Les histoires des tombaroli, les pilleurs de tombes qui peuplent « La Chimère », étaient celles qu’elle connaissait depuis son enfance, ainsi que les histoires sur le trafic d’objets illégaux. Même si ces idées tourbillonnaient dans sa tête depuis des années, elle a décidé de revisiter le sujet pendant la pandémie. «Je voulais réfléchir à notre relation collective avec la mort», dit le cinéaste, «pas seulement [through] les pilleurs de tombes et les vols archéologiques en soi, mais en réalité ce que l’on peut découvrir sur notre rapport à la perte et à ceux qui ne sont plus là.
Elle considère « La Chimère » comme un « voyage vertical à travers le temps », par opposition au voyage horizontal que fait son héros de « Lazzaro » lorsqu’il se réveille soudainement dans le futur après une grande chute. Dans « La Chimère », sous terre se trouvent non seulement les vestiges d’une civilisation morte depuis longtemps, mais aussi le chagrin réprimé d’Arthur.
« ‘La Chimère’ est comme une chasse au trésor pour ce qui a disparu », écrit Cuarón. « Notre désir de retrouver des souvenirs, des objets et de l’amour disparus ne peut aboutir qu’à des fragments épars de ce qui est perdu. »
Bien que le film parle littéralement d’archéologie, Rohrwacher a également voulu être archéologique dans la façon dont elle a représenté les événements à l’écran, en utilisant des films plus anciens tels que 16 mm et 35 mm tout en travaillant avec sa directrice de la photographie habituelle, Hélène Louvart. « Je voulais montrer la variété des formats qui ont caractérisé l’histoire du cinéma car je pense que pour les jeunes, c’est très important », explique Rohrwacher. Les matériaux du cinéma lui sont tout aussi cruciaux que les noms célèbres.
O’Connor compare l’expérience de monter sur un plateau de tournage de Rohrwacher à l’intérieur du film lui-même. « C’est tellement spécial et éthéré », a-t-il déclaré. « Son monde est comme un réalisme magique en soi. » La plupart des acteurs, dit-il, sont des gens de sa ville qui ne sont pas acteurs. Pendant le tournage, O’Connor vivait dans un camping-car garé dans le jardin d’un des amis de Rohrwacher.

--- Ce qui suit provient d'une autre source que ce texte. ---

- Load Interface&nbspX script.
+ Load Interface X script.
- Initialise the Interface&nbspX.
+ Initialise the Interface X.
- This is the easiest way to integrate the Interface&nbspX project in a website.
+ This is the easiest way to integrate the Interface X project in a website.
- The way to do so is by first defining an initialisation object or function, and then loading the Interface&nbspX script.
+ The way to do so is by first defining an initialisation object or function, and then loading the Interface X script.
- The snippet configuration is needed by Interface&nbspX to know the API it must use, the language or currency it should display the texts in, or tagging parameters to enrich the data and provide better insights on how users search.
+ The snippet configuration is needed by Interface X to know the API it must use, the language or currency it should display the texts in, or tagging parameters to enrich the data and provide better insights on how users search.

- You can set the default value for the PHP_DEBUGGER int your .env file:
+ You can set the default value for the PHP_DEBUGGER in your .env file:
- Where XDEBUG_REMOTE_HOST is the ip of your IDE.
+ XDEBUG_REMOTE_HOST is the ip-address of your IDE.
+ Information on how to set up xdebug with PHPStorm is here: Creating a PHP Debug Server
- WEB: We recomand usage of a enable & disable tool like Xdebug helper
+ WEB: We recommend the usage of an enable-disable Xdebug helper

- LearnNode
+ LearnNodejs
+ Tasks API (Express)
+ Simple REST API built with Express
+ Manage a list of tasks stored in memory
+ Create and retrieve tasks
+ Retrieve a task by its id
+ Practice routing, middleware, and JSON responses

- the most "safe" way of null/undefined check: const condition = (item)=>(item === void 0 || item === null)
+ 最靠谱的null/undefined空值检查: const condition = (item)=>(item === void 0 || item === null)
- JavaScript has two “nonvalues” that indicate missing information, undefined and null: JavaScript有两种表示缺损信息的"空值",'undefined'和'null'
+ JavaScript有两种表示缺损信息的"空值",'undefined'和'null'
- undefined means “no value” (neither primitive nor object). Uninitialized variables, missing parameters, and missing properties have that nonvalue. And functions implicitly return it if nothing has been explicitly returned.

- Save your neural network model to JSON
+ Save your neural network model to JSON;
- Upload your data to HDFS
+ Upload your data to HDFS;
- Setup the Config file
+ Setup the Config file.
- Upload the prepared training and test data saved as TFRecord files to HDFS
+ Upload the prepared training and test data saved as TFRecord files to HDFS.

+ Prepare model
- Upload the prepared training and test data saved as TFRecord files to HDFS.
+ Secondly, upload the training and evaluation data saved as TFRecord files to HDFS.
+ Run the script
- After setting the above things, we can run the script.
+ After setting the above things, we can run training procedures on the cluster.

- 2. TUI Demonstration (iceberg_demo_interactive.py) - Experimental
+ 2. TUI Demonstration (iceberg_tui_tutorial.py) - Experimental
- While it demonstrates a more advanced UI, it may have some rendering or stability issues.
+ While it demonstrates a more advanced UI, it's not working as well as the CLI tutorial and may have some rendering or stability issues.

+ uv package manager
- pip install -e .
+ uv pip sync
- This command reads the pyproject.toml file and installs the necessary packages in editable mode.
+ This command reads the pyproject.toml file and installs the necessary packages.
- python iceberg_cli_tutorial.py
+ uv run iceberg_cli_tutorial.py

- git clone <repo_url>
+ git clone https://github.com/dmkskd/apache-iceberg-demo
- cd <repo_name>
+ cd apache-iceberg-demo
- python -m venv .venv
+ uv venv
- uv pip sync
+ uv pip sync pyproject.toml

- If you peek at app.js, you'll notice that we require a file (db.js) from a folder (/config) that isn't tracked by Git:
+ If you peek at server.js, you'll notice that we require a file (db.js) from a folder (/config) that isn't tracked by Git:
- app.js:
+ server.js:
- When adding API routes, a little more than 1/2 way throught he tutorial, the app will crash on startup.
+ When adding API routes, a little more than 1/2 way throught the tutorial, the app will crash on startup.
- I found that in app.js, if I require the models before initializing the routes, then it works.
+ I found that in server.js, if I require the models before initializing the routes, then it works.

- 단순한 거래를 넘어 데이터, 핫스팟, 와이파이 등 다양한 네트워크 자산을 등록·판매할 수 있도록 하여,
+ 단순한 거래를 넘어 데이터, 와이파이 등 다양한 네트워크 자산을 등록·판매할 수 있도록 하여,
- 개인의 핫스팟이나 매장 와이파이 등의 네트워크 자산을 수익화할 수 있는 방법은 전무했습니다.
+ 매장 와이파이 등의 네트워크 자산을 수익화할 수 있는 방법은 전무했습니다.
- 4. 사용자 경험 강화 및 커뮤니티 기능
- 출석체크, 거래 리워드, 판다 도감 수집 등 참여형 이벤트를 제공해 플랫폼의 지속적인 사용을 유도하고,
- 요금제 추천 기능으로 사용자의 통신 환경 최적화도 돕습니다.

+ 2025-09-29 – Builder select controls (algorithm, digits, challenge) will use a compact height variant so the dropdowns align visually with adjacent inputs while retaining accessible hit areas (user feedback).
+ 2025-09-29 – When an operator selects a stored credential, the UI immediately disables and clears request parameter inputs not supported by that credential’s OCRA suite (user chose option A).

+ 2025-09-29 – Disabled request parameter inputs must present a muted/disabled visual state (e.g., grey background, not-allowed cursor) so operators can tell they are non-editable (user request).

« Elle travaille avec beaucoup d’amis », dit Rossellini. « Beaucoup de gens vivent à côté de sa ferme ou travaillent avec son père. Il y a une grande camaraderie. L’acteur considère déjà Rohrwacher comme « quelqu’un qui peut vraiment marquer le cinéma italien ».
Autant les films de Rohrwacher fouillent dans l’histoire – personnelle ou autre – autant elle souhaite faire avancer son médium, en créant le genre d’images qui persistent longtemps après que son public quitte le théâtre.
« Peut-être que mes films ne sont pas parfaits – peut-être qu’une machine pourrait le faire, mais ce n’est pas ce que je recherche », a-t-elle déclaré. « Ce que je recherche, c’est de faire des films qui sont vivants et pleins de vie et qui ont constamment quelque chose de nouveau à vous montrer, quelque chose de nouveau à raconter, et en effet, vous pouvez les regarder encore et encore et il y a toujours quelque chose, une sorte de de la vie qui vous vient du film.
Elle parle plus en « spectatrice qu’en réalisatrice », dit-elle, mais regarder un film de Rohrwacher et lui parler sont presque une seule et même chose, selon ses collaborateurs.
Selon Cuarón, « il est rare de rencontrer un cinéaste qui incarne pleinement en tant que personne l’essence de ses films. Et Alice est comme ça.